AIM OF THE EXERCISE:
A single number is all that's needed: how many lines in the data contain the string "radius".

STUDY MATERIAL:
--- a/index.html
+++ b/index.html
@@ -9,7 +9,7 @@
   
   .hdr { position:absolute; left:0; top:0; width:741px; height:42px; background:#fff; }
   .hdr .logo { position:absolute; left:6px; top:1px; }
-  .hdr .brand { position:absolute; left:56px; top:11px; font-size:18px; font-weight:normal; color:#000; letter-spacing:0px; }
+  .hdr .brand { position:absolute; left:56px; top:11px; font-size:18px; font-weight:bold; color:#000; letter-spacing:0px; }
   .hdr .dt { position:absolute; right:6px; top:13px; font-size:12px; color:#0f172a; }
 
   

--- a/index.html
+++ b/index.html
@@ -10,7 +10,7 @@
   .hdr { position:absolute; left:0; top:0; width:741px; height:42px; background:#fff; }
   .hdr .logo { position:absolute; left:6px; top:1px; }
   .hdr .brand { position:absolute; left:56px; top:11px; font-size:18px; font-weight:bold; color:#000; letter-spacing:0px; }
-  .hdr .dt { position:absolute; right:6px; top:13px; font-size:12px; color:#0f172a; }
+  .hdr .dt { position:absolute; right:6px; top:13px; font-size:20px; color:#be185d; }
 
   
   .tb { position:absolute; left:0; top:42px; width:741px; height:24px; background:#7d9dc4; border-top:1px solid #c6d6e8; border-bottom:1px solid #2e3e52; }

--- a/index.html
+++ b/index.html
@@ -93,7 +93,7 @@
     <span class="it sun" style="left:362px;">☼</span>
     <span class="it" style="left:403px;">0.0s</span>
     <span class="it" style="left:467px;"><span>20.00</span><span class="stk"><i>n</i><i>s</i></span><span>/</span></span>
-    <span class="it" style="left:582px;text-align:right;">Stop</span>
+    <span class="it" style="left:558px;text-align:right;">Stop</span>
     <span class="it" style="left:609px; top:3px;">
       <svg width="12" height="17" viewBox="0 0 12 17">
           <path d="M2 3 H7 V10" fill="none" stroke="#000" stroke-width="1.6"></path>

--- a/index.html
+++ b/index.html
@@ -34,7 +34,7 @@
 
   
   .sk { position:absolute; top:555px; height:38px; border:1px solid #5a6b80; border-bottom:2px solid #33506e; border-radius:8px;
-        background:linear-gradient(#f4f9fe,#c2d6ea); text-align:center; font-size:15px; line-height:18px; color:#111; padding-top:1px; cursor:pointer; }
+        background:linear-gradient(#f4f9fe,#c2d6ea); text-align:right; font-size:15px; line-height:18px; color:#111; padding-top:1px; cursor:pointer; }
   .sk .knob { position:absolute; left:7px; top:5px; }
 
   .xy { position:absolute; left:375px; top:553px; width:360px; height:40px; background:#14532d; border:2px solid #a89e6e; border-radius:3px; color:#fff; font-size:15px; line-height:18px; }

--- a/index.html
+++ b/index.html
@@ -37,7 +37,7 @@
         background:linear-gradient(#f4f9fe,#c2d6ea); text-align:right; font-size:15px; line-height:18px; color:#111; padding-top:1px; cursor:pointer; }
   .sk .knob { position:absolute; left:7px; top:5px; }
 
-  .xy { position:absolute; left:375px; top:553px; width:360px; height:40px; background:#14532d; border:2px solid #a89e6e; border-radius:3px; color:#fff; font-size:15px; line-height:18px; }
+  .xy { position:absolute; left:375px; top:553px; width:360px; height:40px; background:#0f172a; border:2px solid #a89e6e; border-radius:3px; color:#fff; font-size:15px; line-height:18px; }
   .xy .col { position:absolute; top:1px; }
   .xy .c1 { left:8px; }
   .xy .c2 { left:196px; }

==

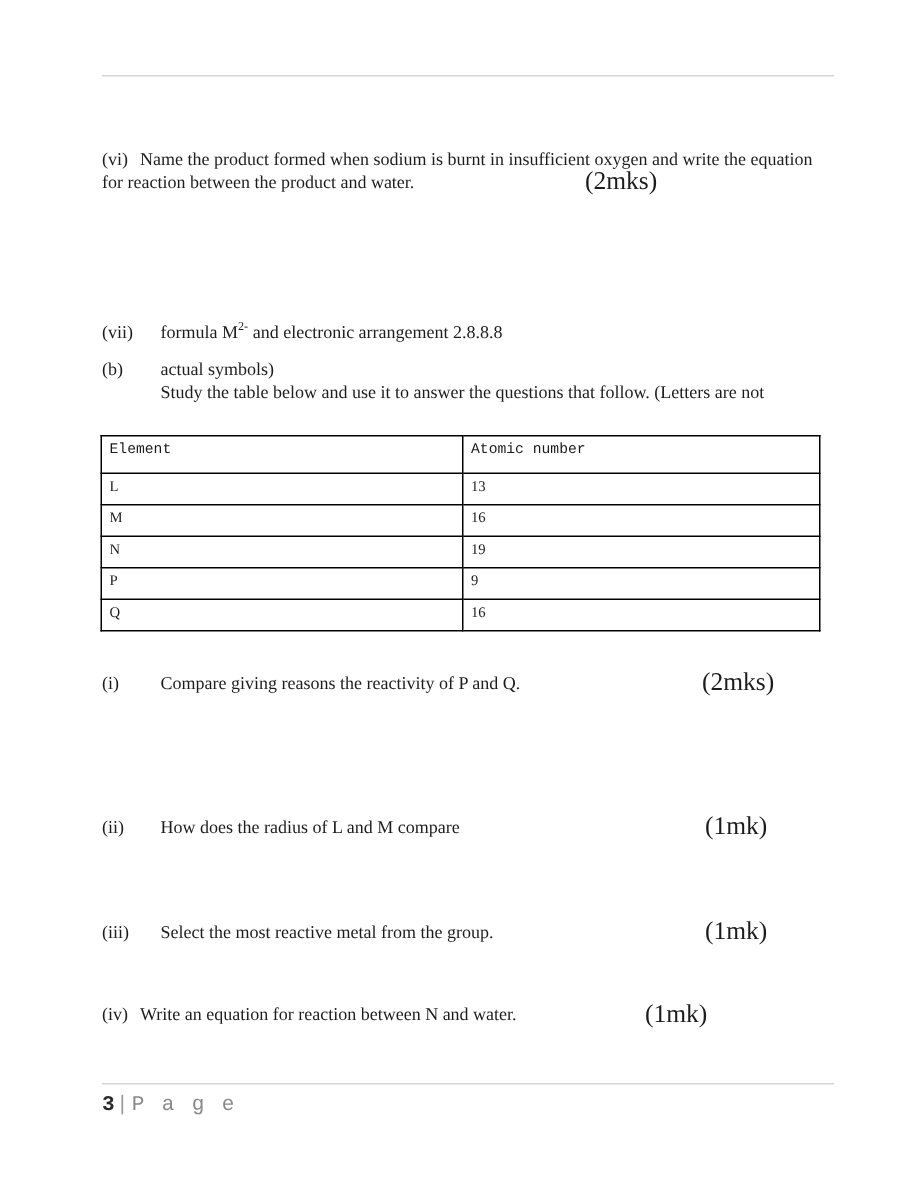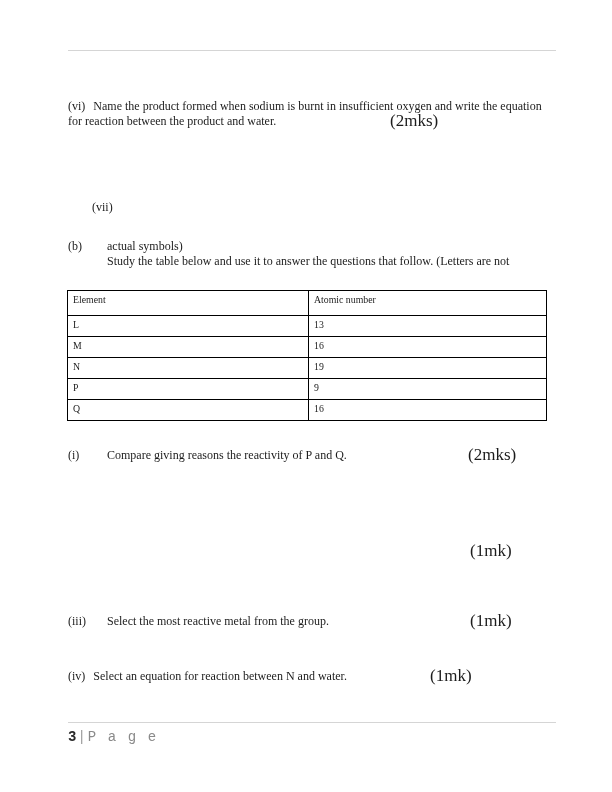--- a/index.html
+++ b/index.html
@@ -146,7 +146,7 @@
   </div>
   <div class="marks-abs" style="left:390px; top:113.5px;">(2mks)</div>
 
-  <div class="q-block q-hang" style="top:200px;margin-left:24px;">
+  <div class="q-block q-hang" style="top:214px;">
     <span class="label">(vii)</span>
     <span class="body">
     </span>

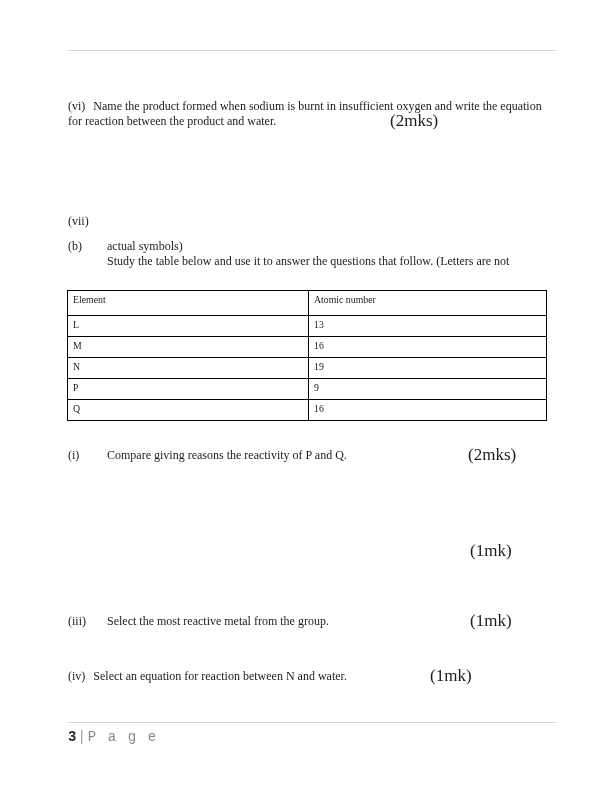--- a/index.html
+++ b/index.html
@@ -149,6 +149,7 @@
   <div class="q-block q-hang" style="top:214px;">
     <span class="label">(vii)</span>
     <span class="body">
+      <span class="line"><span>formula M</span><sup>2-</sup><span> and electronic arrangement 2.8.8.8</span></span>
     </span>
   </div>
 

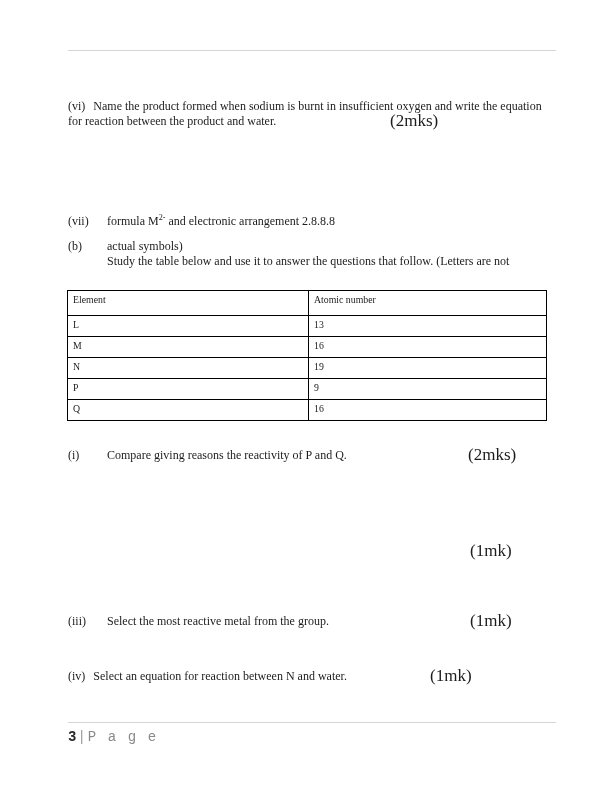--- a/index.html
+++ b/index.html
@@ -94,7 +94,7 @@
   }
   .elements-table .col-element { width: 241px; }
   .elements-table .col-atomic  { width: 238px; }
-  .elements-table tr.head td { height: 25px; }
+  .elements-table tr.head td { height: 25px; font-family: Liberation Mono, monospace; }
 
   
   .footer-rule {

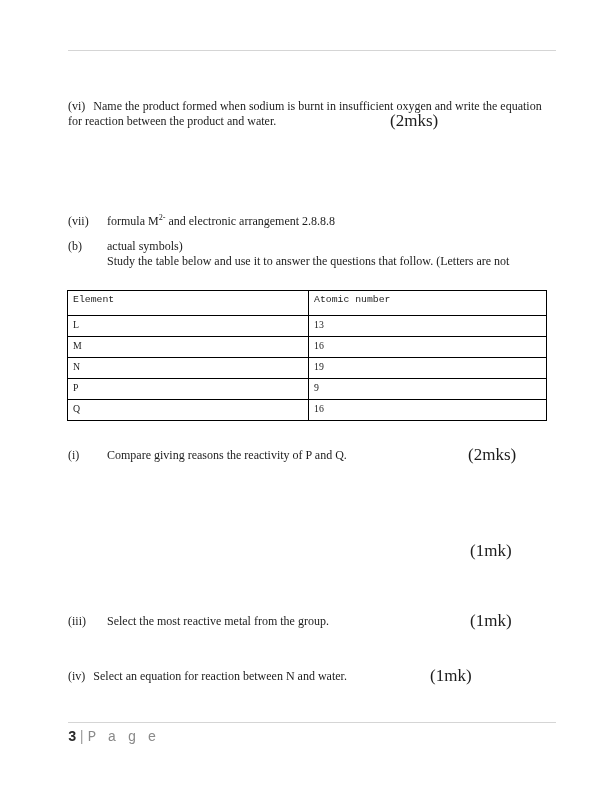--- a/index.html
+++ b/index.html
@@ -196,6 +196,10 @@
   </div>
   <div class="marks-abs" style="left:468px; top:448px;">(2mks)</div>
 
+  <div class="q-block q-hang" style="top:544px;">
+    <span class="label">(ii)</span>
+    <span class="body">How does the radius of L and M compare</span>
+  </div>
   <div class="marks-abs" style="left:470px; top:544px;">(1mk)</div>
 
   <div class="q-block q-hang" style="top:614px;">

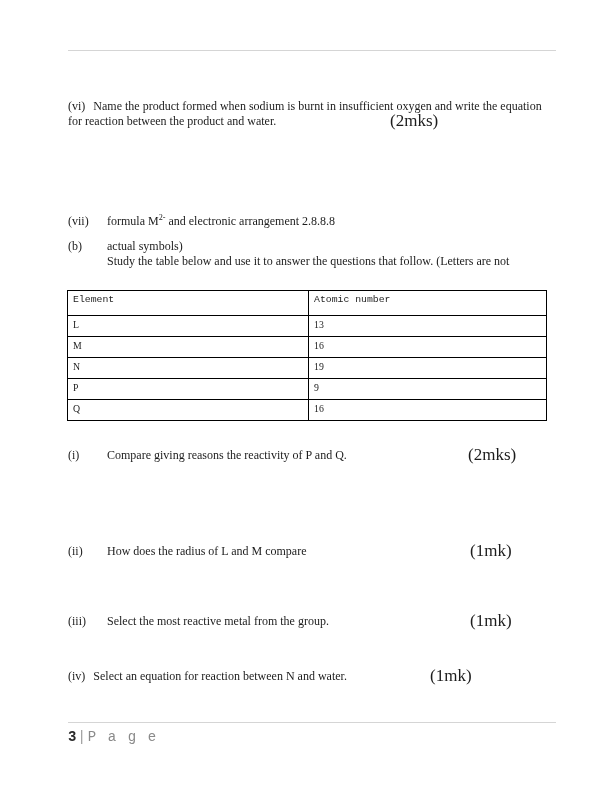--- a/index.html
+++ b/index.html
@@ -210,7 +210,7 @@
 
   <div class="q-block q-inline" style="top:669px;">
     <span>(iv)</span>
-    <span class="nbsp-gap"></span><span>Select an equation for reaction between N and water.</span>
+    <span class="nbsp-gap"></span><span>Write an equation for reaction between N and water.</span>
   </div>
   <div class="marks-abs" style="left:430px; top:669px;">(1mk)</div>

EXERCISE ANSWER:
5